• TASK:
Transcribe each entry in full, and leave the images out.

(Data records)

════════════════════

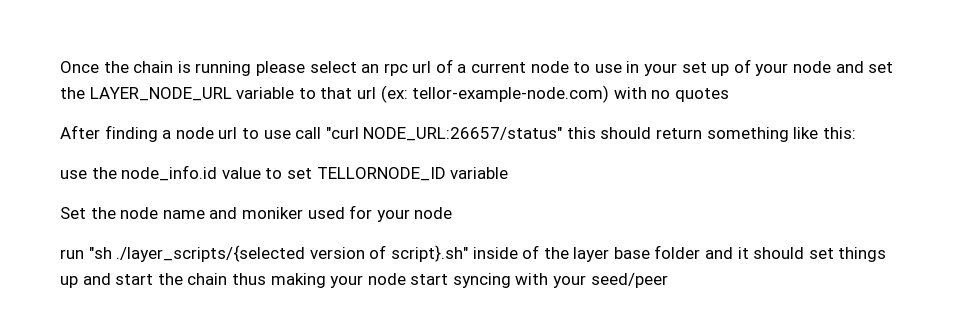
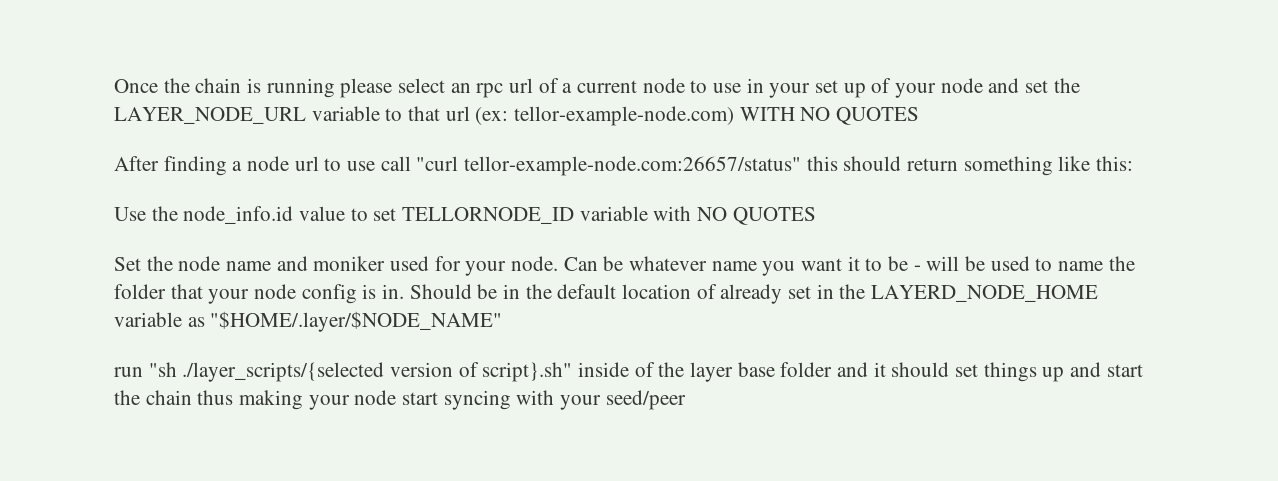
- Once the chain is running please select an rpc url of a current node to use in your set up of your node and set the LAYER_NODE_URL variable to that url (ex: tellor-example-node.com) with no quotes
+ Once the chain is running please select an rpc url of a current node to use in your set up of your node and set the LAYER_NODE_URL variable to that url (ex: tellor-example-node.com) WITH NO QUOTES
- After finding a node url to use call "curl NODE_URL:26657/status" this should return something like this:
+ After finding a node url to use call "curl tellor-example-node.com:26657/status" this should return something like this:
- use the node_info.id value to set TELLORNODE_ID variable
+ Use the node_info.id value to set TELLORNODE_ID variable with NO QUOTES
- Set the node name and moniker used for your node
+ Set the node name and moniker used for your node. Can be whatever name you want it to be - will be used to name the folder that your node config is in. Should be in the default location of already set in the LAYERD_NODE_HOME variable as "$HOME/.layer/$NODE_NAME"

════════════════════

• RESPONSE:
- Once the chain is running please select an rpc url of a current node to use in your set up of your node and set the LAYER_NODE_URL variable to that url (ex: tellor-example-node.com) with no quotes
+ Once the chain is running please select an rpc url of a current node to use in your set up of your node and set the LAYER_NODE_URL variable to that url (ex: tellor-example-node.com) WITH NO QUOTES
- After finding a node url to use call "curl NODE_URL:26657/status" this should return something like this:
+ After finding a node url to use call "curl tellor-example-node.com:26657/status" this should return something like this:
- use the node_info.id value to set TELLORNODE_ID variable
+ Use the node_info.id value to set TELLORNODE_ID variable with NO QUOTES
- Set the node name and moniker used for your node
+ Set the node name and moniker used for your node. Can be whatever name you want it to be - will be used to name the folder that your node config is in. Should be in the default location of already set in the LAYERD_NODE_HOME variable as "$HOME/.layer/$NODE_NAME"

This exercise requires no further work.